A segunda circunstância nova é o estado ainda debilitado de uma União Europeia que está apenas a sair da sua mais grave crise de sempre. Abriram-se, nos últimos dez anos, feridas e divisões ainda longe de estarem saradas. Em alguns países, a crise, somada ao fluxo de refugiados, teve como resultado uma atitude muito mais renitente sobre qualquer proposta que implique mais integração ou mais dinheiro. A Holanda é um dos exemplos mais paradigmáticos, mas não é único. Além disso, muita coisa teria de ser necessariamente diferente, porque a Europa tem hoje novas prioridades politicas que antes da crise não tinham o mesmo peso. A defesa e segurança, a imigração e o controlo da fronteira externa, a ajuda ao desenvolvimento, a aposta na economia digital são apenas alguns exemplos. Conjugar esses novos domínios com as velhas políticas de coesão nunca seria fácil.

Como era de prever, de Norte a Sul, as reacções foram quase todas de protesto. É a posição de partida para as futuras negociações. Não é a última palavra. A proposta da Comissão é moderada. Quer “deixar a sua marca”, antes de terminar o mandato, provando que ainda resiste aos ventos de uma crise que transferiu quase todo o poder para o Conselho Europeu.

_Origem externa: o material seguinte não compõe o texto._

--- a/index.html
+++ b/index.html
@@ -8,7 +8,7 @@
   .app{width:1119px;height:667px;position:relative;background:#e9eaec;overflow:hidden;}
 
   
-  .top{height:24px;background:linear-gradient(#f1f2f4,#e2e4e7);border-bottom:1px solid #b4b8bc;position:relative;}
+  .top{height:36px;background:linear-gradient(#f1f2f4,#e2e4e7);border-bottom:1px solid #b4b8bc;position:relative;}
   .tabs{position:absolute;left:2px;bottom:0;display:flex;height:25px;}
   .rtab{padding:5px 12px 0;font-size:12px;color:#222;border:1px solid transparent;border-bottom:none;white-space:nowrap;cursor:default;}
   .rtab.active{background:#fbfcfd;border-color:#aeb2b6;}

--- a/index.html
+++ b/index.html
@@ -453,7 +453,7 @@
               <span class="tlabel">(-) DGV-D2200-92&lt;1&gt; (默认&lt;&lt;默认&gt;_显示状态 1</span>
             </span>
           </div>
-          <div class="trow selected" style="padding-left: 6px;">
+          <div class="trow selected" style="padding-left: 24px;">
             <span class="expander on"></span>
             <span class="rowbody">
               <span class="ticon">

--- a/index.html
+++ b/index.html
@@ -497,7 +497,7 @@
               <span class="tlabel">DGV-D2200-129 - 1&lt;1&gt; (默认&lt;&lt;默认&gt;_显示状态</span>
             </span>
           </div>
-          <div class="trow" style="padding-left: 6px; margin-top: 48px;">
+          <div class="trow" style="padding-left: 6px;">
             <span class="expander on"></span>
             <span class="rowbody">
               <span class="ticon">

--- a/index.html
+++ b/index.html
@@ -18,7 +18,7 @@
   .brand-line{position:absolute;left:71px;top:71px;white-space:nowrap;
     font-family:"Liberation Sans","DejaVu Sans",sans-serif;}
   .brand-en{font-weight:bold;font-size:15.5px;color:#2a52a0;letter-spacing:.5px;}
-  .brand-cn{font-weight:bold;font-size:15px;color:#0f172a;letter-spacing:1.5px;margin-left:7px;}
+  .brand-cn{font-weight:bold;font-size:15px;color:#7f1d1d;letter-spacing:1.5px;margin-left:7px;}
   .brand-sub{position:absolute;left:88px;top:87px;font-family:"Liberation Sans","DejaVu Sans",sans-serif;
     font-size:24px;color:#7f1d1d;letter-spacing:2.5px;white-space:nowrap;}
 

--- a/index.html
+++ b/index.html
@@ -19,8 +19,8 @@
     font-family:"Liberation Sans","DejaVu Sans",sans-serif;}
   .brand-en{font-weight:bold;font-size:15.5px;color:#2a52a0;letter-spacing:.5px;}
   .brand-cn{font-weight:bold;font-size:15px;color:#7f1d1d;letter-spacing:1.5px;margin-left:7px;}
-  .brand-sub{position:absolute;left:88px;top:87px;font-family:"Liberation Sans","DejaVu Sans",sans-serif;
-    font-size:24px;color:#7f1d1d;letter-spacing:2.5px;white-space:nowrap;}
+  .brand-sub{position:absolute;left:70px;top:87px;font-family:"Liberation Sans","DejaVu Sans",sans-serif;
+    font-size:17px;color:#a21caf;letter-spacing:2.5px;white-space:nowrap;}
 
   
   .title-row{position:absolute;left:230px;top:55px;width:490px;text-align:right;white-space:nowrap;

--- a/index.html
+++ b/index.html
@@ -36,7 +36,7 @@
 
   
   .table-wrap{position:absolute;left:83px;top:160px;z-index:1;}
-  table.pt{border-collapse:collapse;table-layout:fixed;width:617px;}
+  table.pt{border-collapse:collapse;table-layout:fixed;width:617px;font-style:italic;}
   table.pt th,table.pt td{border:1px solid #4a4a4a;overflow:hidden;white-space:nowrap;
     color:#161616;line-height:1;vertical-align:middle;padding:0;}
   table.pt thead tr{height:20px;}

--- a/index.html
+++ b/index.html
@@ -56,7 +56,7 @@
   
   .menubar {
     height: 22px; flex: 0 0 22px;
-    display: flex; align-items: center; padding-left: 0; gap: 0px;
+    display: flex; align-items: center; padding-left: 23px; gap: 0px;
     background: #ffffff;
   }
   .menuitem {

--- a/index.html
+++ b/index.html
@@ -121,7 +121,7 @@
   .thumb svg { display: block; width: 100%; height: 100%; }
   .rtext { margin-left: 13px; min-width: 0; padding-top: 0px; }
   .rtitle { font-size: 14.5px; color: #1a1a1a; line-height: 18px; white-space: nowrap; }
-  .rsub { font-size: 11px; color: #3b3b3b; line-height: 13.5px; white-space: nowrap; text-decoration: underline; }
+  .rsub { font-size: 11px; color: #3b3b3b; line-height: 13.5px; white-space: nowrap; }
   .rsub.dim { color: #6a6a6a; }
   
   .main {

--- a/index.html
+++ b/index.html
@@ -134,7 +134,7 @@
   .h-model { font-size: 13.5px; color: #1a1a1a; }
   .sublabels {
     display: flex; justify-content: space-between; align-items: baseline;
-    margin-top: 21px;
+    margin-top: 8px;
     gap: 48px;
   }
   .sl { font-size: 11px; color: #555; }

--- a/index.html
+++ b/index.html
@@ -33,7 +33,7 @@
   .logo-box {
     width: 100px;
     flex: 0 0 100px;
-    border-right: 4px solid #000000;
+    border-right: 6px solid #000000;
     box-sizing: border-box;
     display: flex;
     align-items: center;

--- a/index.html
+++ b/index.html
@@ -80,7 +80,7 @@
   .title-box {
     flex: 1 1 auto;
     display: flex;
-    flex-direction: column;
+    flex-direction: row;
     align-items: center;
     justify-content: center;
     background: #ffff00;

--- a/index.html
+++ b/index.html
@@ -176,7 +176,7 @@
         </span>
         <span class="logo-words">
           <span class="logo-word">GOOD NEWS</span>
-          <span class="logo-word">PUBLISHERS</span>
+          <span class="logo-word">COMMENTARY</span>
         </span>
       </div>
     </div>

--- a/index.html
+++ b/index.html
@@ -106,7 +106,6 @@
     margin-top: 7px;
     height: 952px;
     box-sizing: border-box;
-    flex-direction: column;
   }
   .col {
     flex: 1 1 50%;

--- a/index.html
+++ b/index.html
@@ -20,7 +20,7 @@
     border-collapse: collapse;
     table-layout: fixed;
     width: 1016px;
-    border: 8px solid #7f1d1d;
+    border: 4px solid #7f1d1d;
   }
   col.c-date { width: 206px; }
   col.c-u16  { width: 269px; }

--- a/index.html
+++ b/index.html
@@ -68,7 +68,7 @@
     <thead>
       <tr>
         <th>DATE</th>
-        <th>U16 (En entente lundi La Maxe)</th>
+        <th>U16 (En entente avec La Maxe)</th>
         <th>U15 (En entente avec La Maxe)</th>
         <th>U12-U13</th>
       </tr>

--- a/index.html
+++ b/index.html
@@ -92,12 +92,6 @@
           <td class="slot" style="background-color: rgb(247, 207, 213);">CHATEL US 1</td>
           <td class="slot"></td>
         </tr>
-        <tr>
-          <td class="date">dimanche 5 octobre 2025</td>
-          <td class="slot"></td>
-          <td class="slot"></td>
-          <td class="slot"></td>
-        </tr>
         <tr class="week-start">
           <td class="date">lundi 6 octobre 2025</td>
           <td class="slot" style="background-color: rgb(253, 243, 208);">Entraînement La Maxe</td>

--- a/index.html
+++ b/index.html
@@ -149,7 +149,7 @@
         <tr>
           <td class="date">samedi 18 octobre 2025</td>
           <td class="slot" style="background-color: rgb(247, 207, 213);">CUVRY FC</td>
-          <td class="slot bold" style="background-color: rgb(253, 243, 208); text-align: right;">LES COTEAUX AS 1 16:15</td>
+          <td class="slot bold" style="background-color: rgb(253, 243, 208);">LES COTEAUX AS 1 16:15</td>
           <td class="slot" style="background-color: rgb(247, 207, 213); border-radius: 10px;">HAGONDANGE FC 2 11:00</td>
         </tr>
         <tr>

Curiosamente, ou talvez não, de Berlim não vieram críticas à proposta da Comissão. A Alemanha reconhece que vai ter de pagar mais. Mas Juncker também pode ajudar a chanceler a resolver uma das principais divergências com a França sobre a reforma da zona euro. A Comissão propõe a criação de dois “fundos”, que podem corresponder ao que seria um orçamento próprio da zona euro. Um Fundo de Estabilização Macroeconómica, para ajudar rapidamente países que sofram choques externos, sem condições prévias (30 mil milhões). Um Programa de Suporte às Reformas Estruturais (25 mil milhões) para preencher outra das funções que Portugal, por exemplo, tem defendido: financiar reformas nos países do euro menos competitivos, de forma a atenuar os seus custos imediatos. Merkel admite que um “pequeno orçamento” para a zona euro podia integrar o orçamento comunitário. Juncker tem a mesma opinião, argumentado que seria mais um factor de divisão entre os países do euro e os outros. É preciso esperar para ver como a França vai reagir. Por enquanto, os protestos de Paris limitam-se à tão amada PAC, em relação à qual nem Macron conseguiu uma mudança de perspectiva. Estamos apenas a assistir às primeiras salvas.